- Born: Louis Wiley Devore September 12, 1910 Los Angeles, California, U.S.
- Died: August 12, 1985 (aged 74) Brownsburg, Indiana, U.S.

Champ Car career
- 18 races run over 12 years
- Best finish: 6th (1938)
- First race: 1937 Indianapolis 500 (Indianapolis)
- Last race: 1949 DuQuoin 100 (DuQuoin)
| Wins | Podiums | Poles |
| 0 | 0 | 0 |

Formula One World Championship career
- Active years: 1950, 1954
- Teams: Scopa, Kurtis Kraft
- Entries: 2 (0 starts)
- Championships: 0
- Wins: 0
- Podiums: 0
- Career points: 0
- Pole positions: 0
- Fastest laps: 0
- First entry: 1950 Indianapolis 500
- Last entry: 1954 Indianapolis 500

= Billy Devore =

American racing driver (1910–1985)

Louis Wiley "Billy" Devore (occasionally spelt DeVore, September 12, 1910 – August 12, 1985) was an American racing driver.

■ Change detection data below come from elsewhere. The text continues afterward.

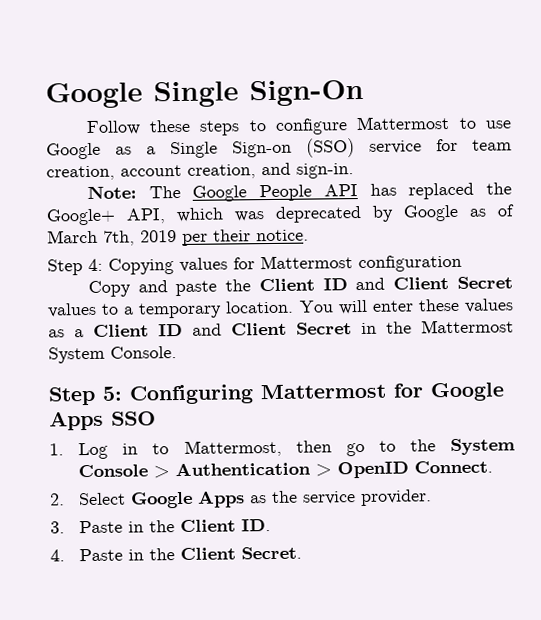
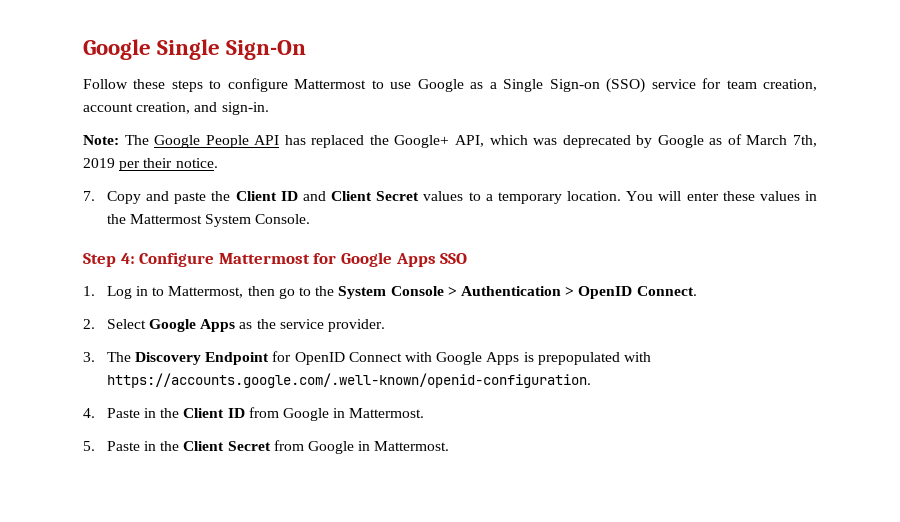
[47,254,462,276] Step 4: Copying values for Mattermost configuration // -> [83,191,95,201] 7.
[48,322,352,338] as a Client ID and Client Secret -> (800, 196) none
[102,384,254,405] 5: Configuring -> [120,252,215,267] 4: Configure
[79,519,272,534] Paste in the Client ID. -> [106,351,651,365] [106,373,591,388] The Discovery Endpoint for OpenID Connect with Google Apps is prepopulated with https://accounts.google.com/.well-known/openid-configuration.
[241,546,303,560] Secret. -> [227,407,425,421] [83,440,450,454] ID from Google in Mattermost. // 5. Paste in the Client Secret from Google in Mattermost.

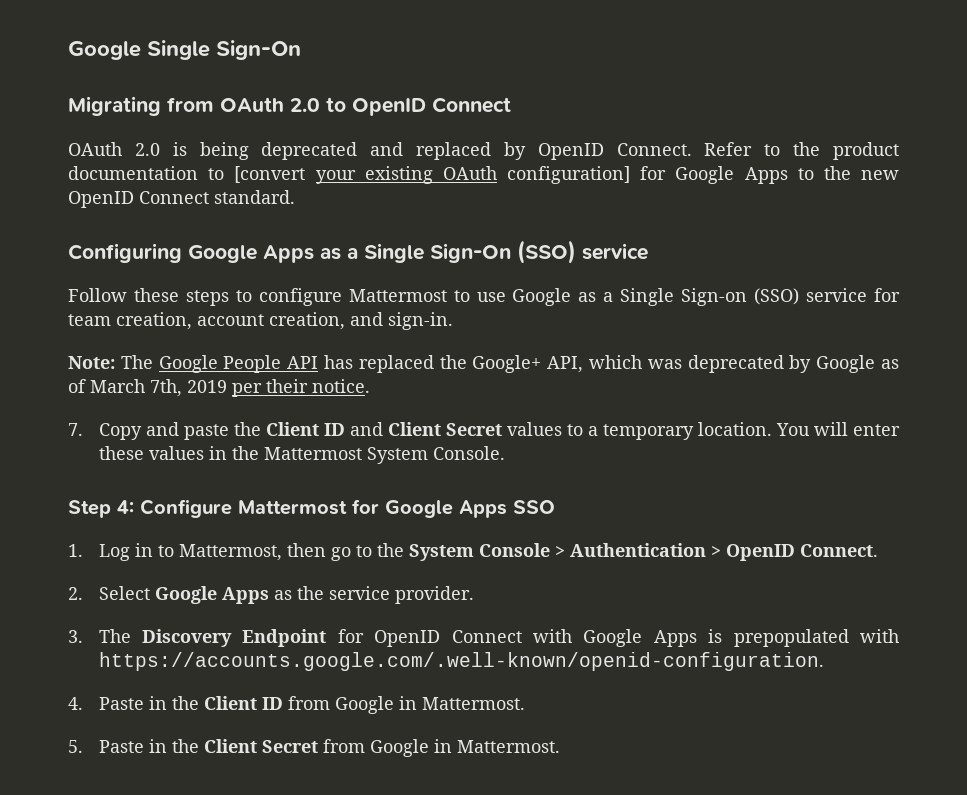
(307, 50) none -> [68,96,511,116] [68,142,899,160] [68,166,899,184] [68,190,295,208] [68,240,648,264] // Migrating from OAuth 2.0 to OpenID Connect // OAuth 2.0 is being deprecated and replaced by OpenID Connect. Refer to the product documentation to [convert your existing OAuth configuration] for Google Apps to the new OpenID Connect standard. // Configuring Google Apps as a Single Sign-On (SSO) service

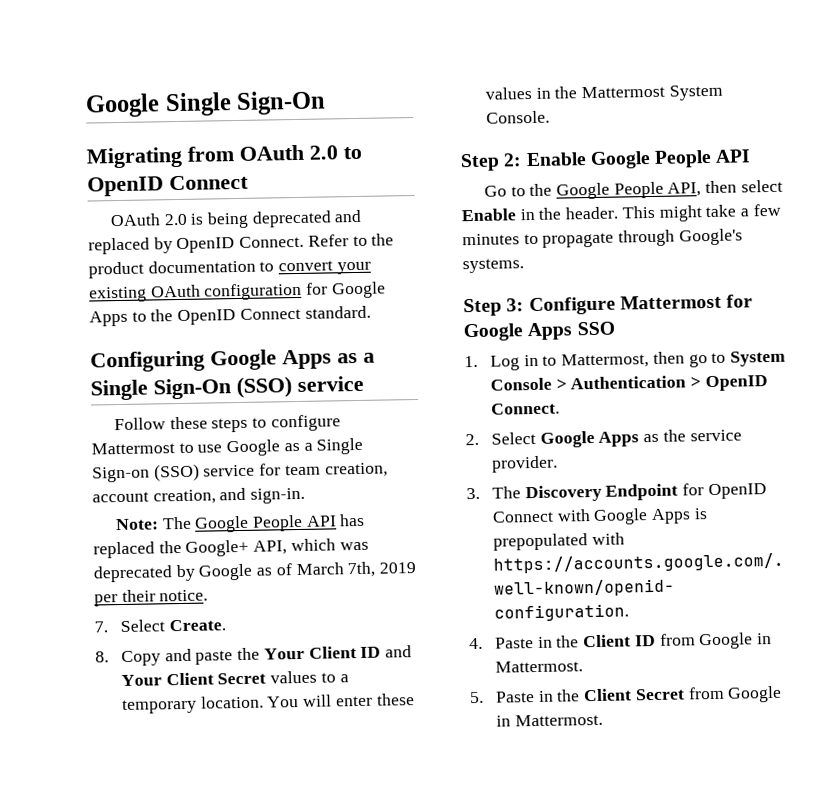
[234,166,306,183] [convert -> [278,260,334,272] convert
[507,166,630,184] configuration] -> [204,282,303,301] configuration
[860,170,899,180] new -> (174, 315) none
(83, 429) none -> [119,619,226,633] [95,651,109,663] Select Create. // 8.
(261, 429) none -> [263,647,305,660] Your
(383, 429) none -> [120,674,162,687] Your
[117,500,134,514] 4: -> [503,149,752,170] [483,179,783,200] [461,203,781,222] [462,228,743,248] [462,258,524,274] [463,298,525,317] 2: Enable Google People API // Go to the Google People API, then select Enable in the header. This might take a few minutes to propagate through Google's systems. // Step 3:
[376,543,404,557] the -> (727, 357) none

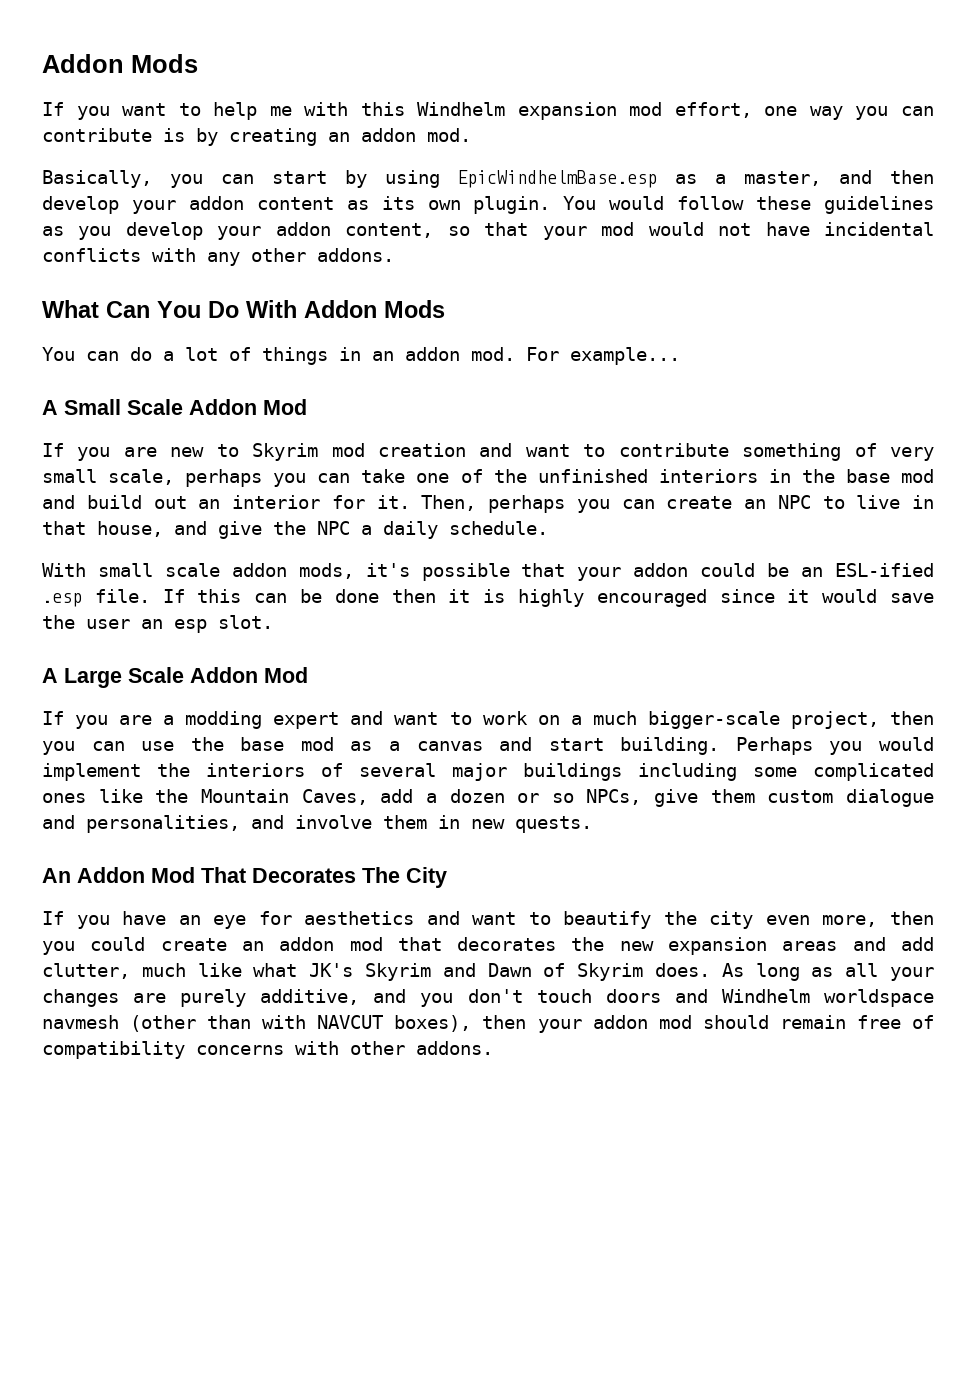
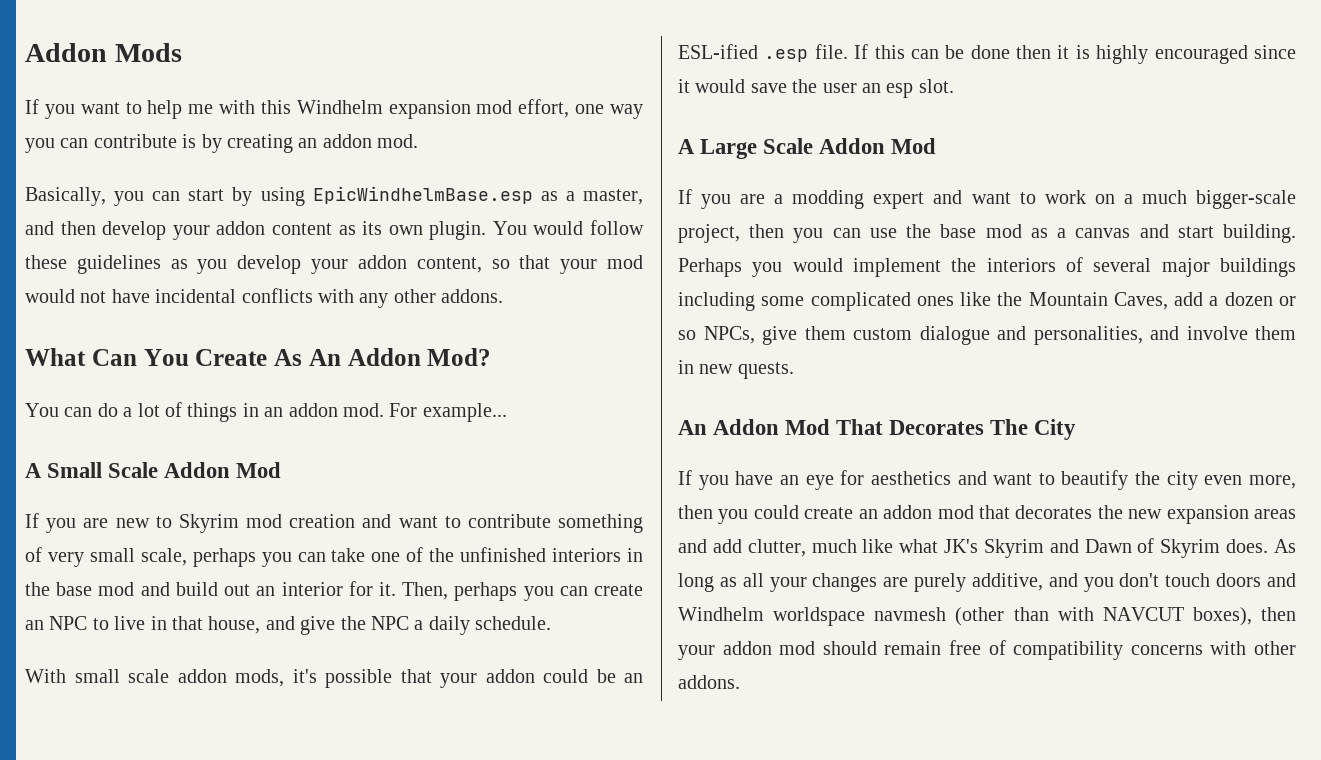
[208,300,445,318] Do With Addon Mods -> [195,348,492,366] Create As An Addon Mod?

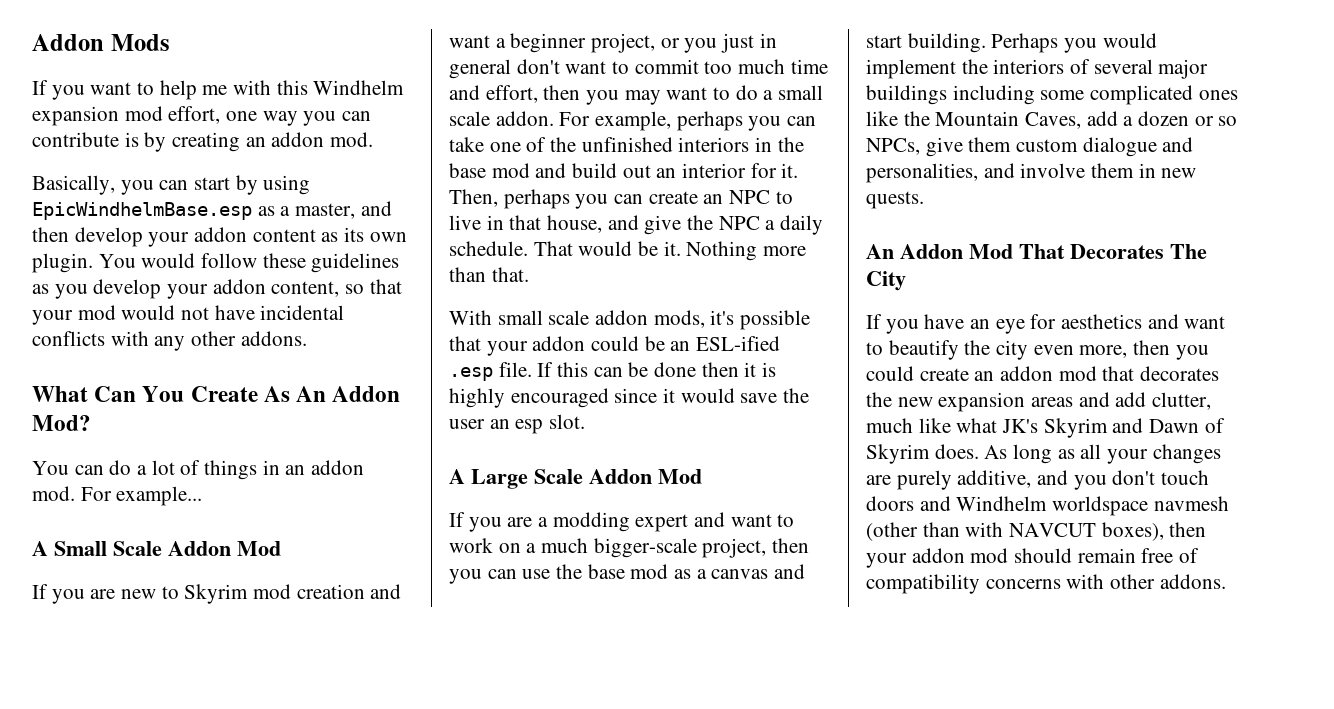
[444,514,644,533] [25,547,187,567] to contribute something of very small scale, -> [495,33,777,53] [449,59,828,79] [449,85,824,105] [449,111,672,131] a beginner project, or you just in general don't want to commit too much time and effort, then you may want to do a small scale addon. For example,
(552, 623) none -> [533,241,807,261] [449,267,529,282] That would be it. Nothing more than that.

He was the son of Indy car racer Earl Devore.

== World Drivers' Championship career ==

The AAA/USAC-sanctioned Indianapolis 500 was included in the FIA World Drivers' Championship from 1950 through 1960. Drivers competing at Indianapolis during those years were credited with World Drivers' Championship participation, and were eligible to score WDC points alongside those which they may have scored towards the AAA/USAC National Championship.

Devore attempted to qualify for two World Drivers' Championship races at Indianapolis, failing to make the 1950 and 1954 races.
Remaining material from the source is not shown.